Los dispositivos en concreto son

- Un sensor de rueda fónica (un disco dentado, con un diente faltante y cuando el sensor detecta ese "hueco" manda una señal diferente)
- Una sonda lambda, devuelve voltage entre 0 y 1 volt
- Un sensor de detonacion ... devuelve dos valores posibles, "detona" o "no detona"
- etc ...

Es posible leer estas diferentes señales con un conversor AD a traves de algun puerto de la PC? o es necesaria una serie de diferentes circuitos?

Me podrían orientar de que es lo que necesito para poder disponer de un dispositivo de lectura de estas caracteristicas?

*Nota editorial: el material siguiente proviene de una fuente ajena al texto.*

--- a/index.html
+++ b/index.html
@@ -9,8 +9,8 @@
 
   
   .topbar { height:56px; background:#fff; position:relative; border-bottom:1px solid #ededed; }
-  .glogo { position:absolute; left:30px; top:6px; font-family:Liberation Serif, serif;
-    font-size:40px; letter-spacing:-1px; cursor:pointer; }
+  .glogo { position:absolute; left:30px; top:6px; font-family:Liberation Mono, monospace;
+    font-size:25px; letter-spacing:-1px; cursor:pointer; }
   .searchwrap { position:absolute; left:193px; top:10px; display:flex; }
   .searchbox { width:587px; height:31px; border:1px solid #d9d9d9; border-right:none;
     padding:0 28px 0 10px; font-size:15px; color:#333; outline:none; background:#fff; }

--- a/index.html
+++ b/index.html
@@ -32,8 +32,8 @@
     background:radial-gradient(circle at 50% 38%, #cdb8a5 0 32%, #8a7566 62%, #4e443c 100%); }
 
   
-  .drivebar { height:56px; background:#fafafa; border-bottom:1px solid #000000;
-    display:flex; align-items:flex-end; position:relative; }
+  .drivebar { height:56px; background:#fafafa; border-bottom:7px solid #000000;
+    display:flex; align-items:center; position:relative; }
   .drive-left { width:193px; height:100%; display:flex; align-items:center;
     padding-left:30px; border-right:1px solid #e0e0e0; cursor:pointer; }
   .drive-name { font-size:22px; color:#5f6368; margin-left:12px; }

Muchas gracias ... y disculpen la molestia.

Martin.


----------



## maunix (Dic 18, 2005)

TinchoBass dijo:
			
		

> Hola!
> 
> Soy nuevo en el foro.
> Necesitaba hacerles una consulta, ya que de electrónica no entiendo nada ...
> ...



Si el puerto paralelo te puede funcionar para eso aunque todo depende del objeto de tu aplicacion ya que las señales si bien sean 0 o 1 pueden ser muy rápidas.

Que es lo que intentas hacer especificamente?


----------



## MaMu (Dic 18, 2005)

magio dijo:
			
		

> Si el puerto paralelo te puede funcionar para eso aunque todo depende del objeto de tu aplicacion ya que las señales si bien sean 0 o 1 pueden ser muy rápidas.

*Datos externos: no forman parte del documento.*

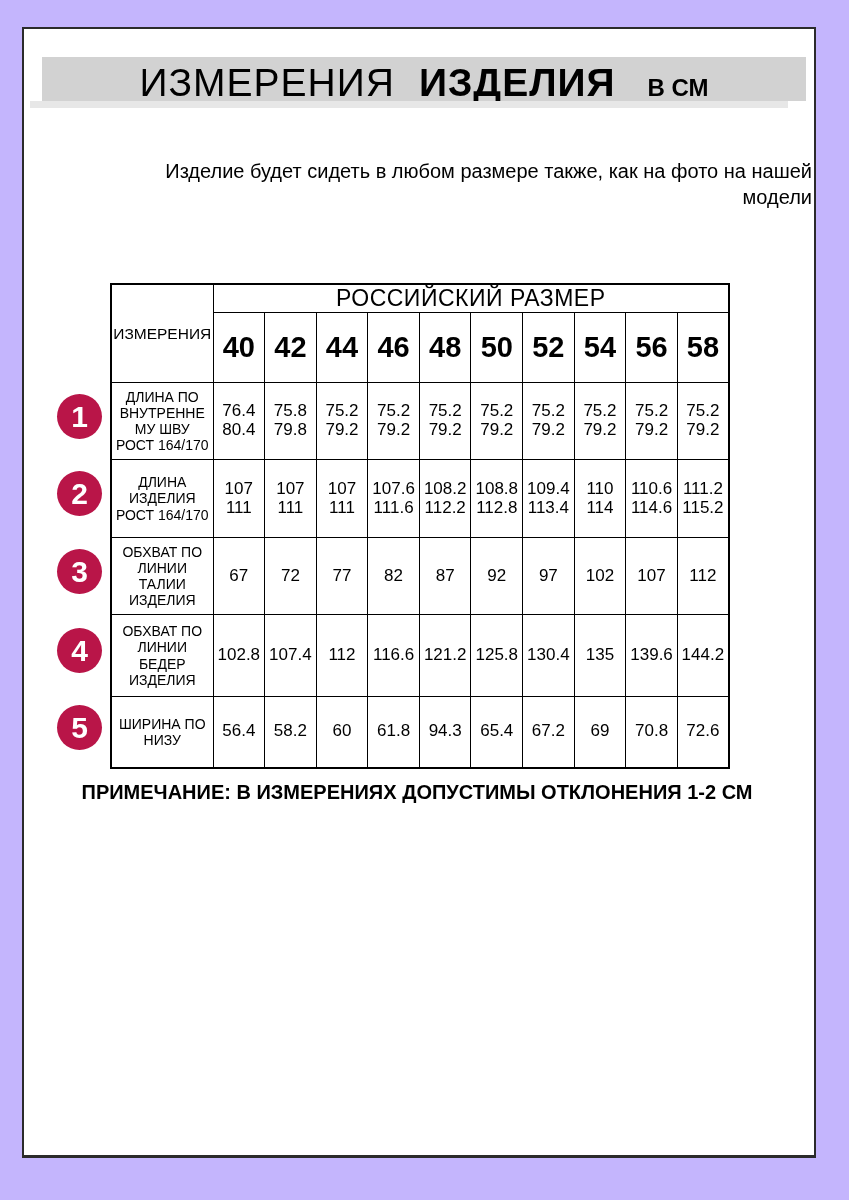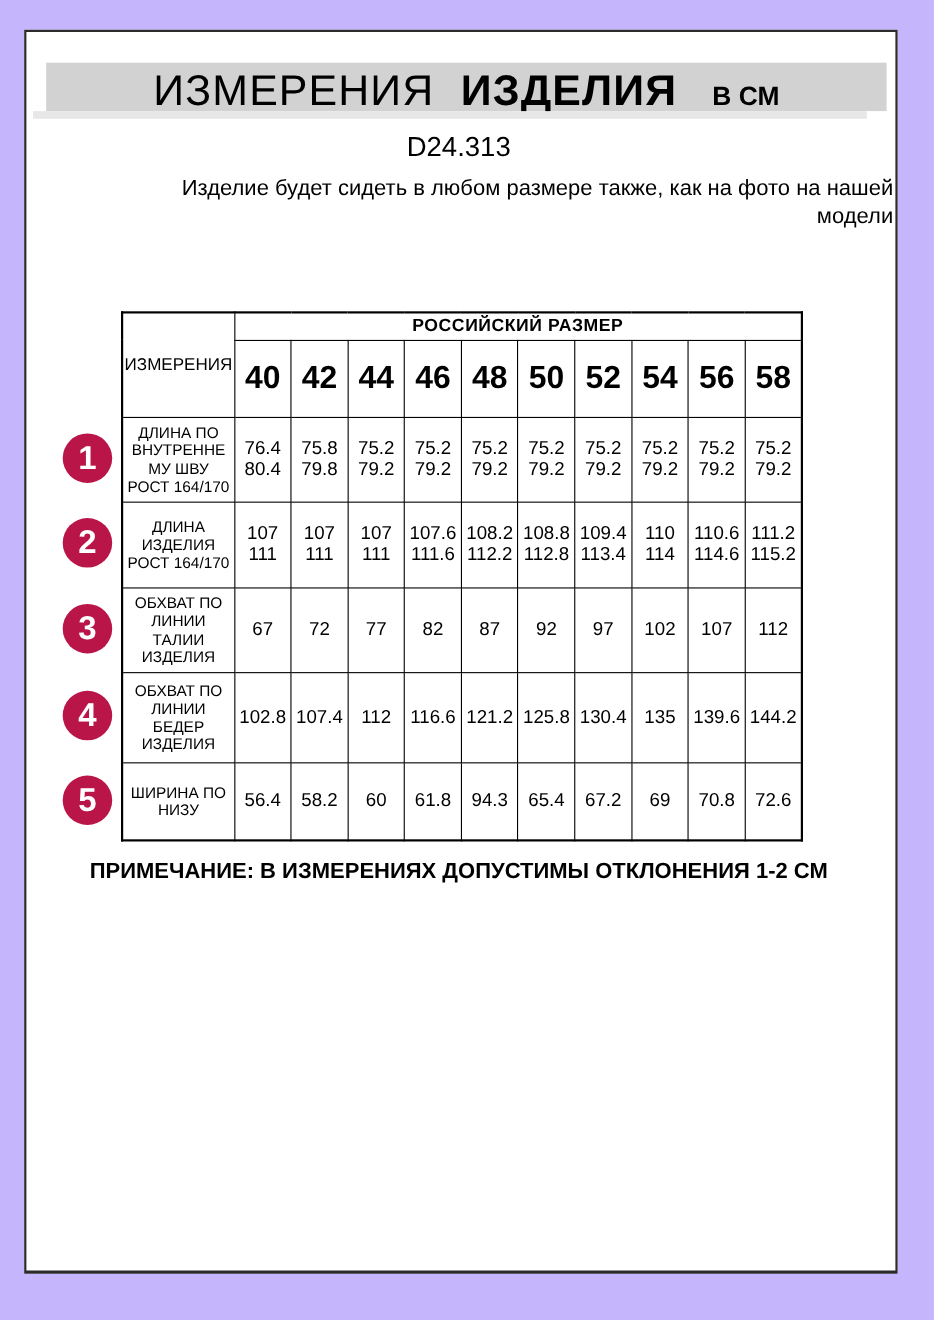--- a/index.html
+++ b/index.html
@@ -173,7 +173,6 @@
   </div>
   <div class="title-bar-shadow"></div>
 
-  <div class="model-code">D24.313</div>
   <div class="subtitle">Изделие будет сидеть в любом размере также, как на фото на нашей
 модели</div>
 

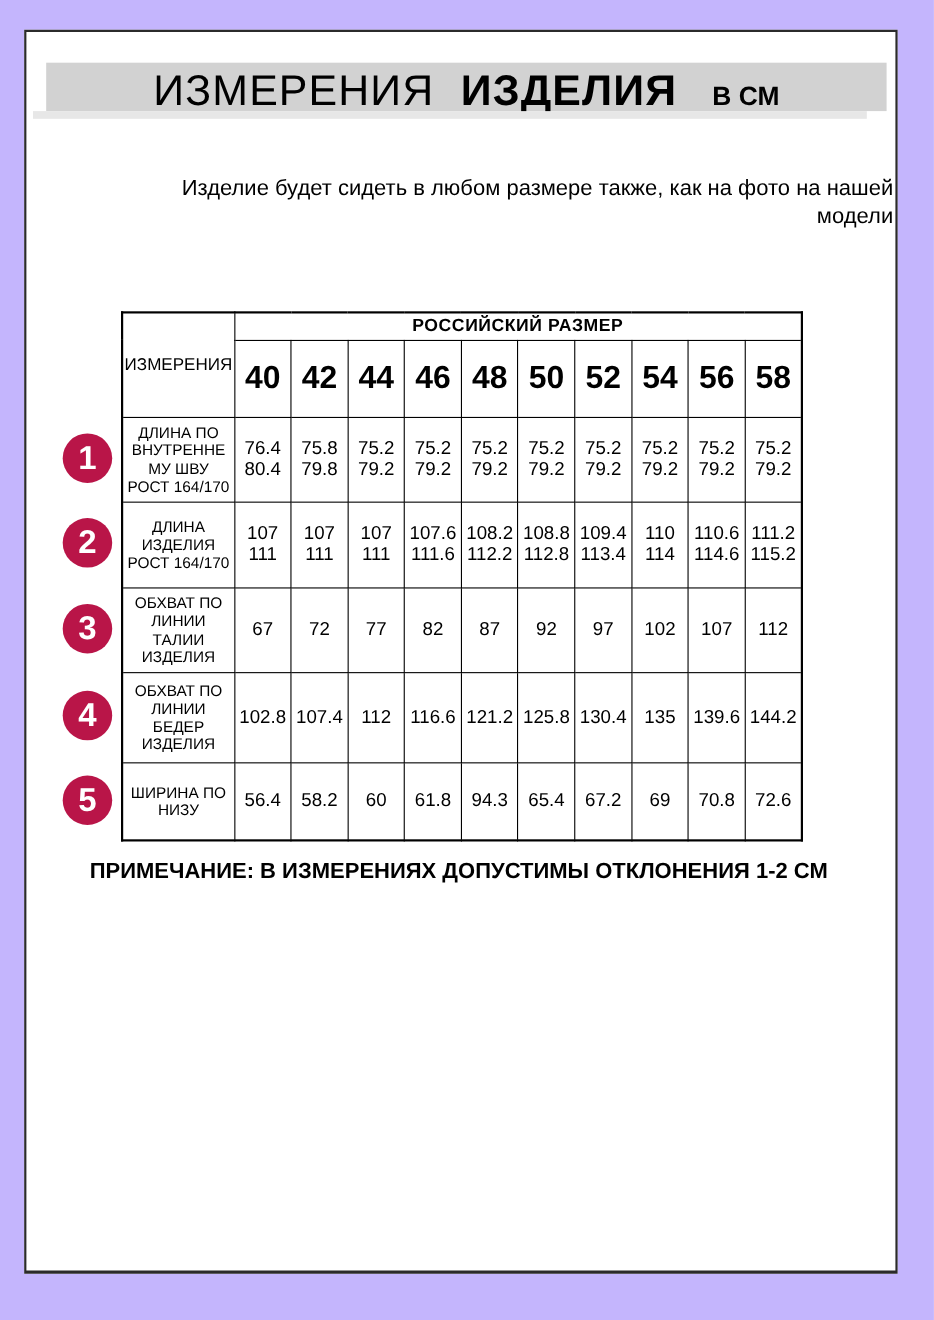--- a/index.html
+++ b/index.html
@@ -108,8 +108,8 @@
   tr.r4 { height: 82px; }
   tr.r5 { height: 71px; }
   td.group-head {
-    font-size: 16px;
-    font-weight: 700;
+    font-size: 23px;
+    font-weight: 400;
     letter-spacing: 0.5px;
   }
   td.measure-head {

Lo que magio dice es correcto y suele ser un error muy común, para lo cual deberás usar un Latch para retener el dato. Otro error común es la tensión de referencia del conversor AD, ya que si no es regulada puede filtrarse ripple.

Y como él te a preguntado... me adhiero...
Que es lo que intentas hacer especificamente?


Saludos.


----------



## TinchoBass (Ene 12, 2006)

Muchas gracias por las respuestas.

Lo que estoy necesitando hacer, es una interface a traves de la cual pueda capturar con la PC, señales del motor de un auto.

La velocidad de lectura ... mmmm, no se ... tendría que poder capturar 10000 pulsos por minuto como máximo.

Saludos.


----------



## maunix (Ene 19, 2006)

TinchoBass dijo:
			
		

> Muchas gracias por las respuestas.
> 
> Lo que estoy necesitando hacer, es una interface a traves de la cual pueda capturar con la PC, señales del motor de un auto.
> 
> ...



A ver si te puedo responder.  En principio no queda claro , pides sensar una señal A/D y luego hablas de pulsos? 

Otra cuestión... cuando usas hardware de PC tus timings no son precisos, si quieres sensar una rueda fónica puedes llegar a sensar cualquier cosa, menos lo que tu esperas, en conclusión, remitiendome a tu pregunta original.

- Un sensor de rueda fónica (un disco dentado, con un diente faltante y cuando el sensor detecta ese "hueco" manda una señal diferente) 
* --> NO*
- Una sonda lambda, devuelve voltage entre 0 y 1 volt
* --> SI*
- Un sensor de detonacion ... devuelve dos valores posibles, "detona" o "no detona"
* --> SI*
- etc ...
* ... *

Lamento no poder ser más detallista en la rta pero es que tu pregunta tampoco lo es.

Saludos


----------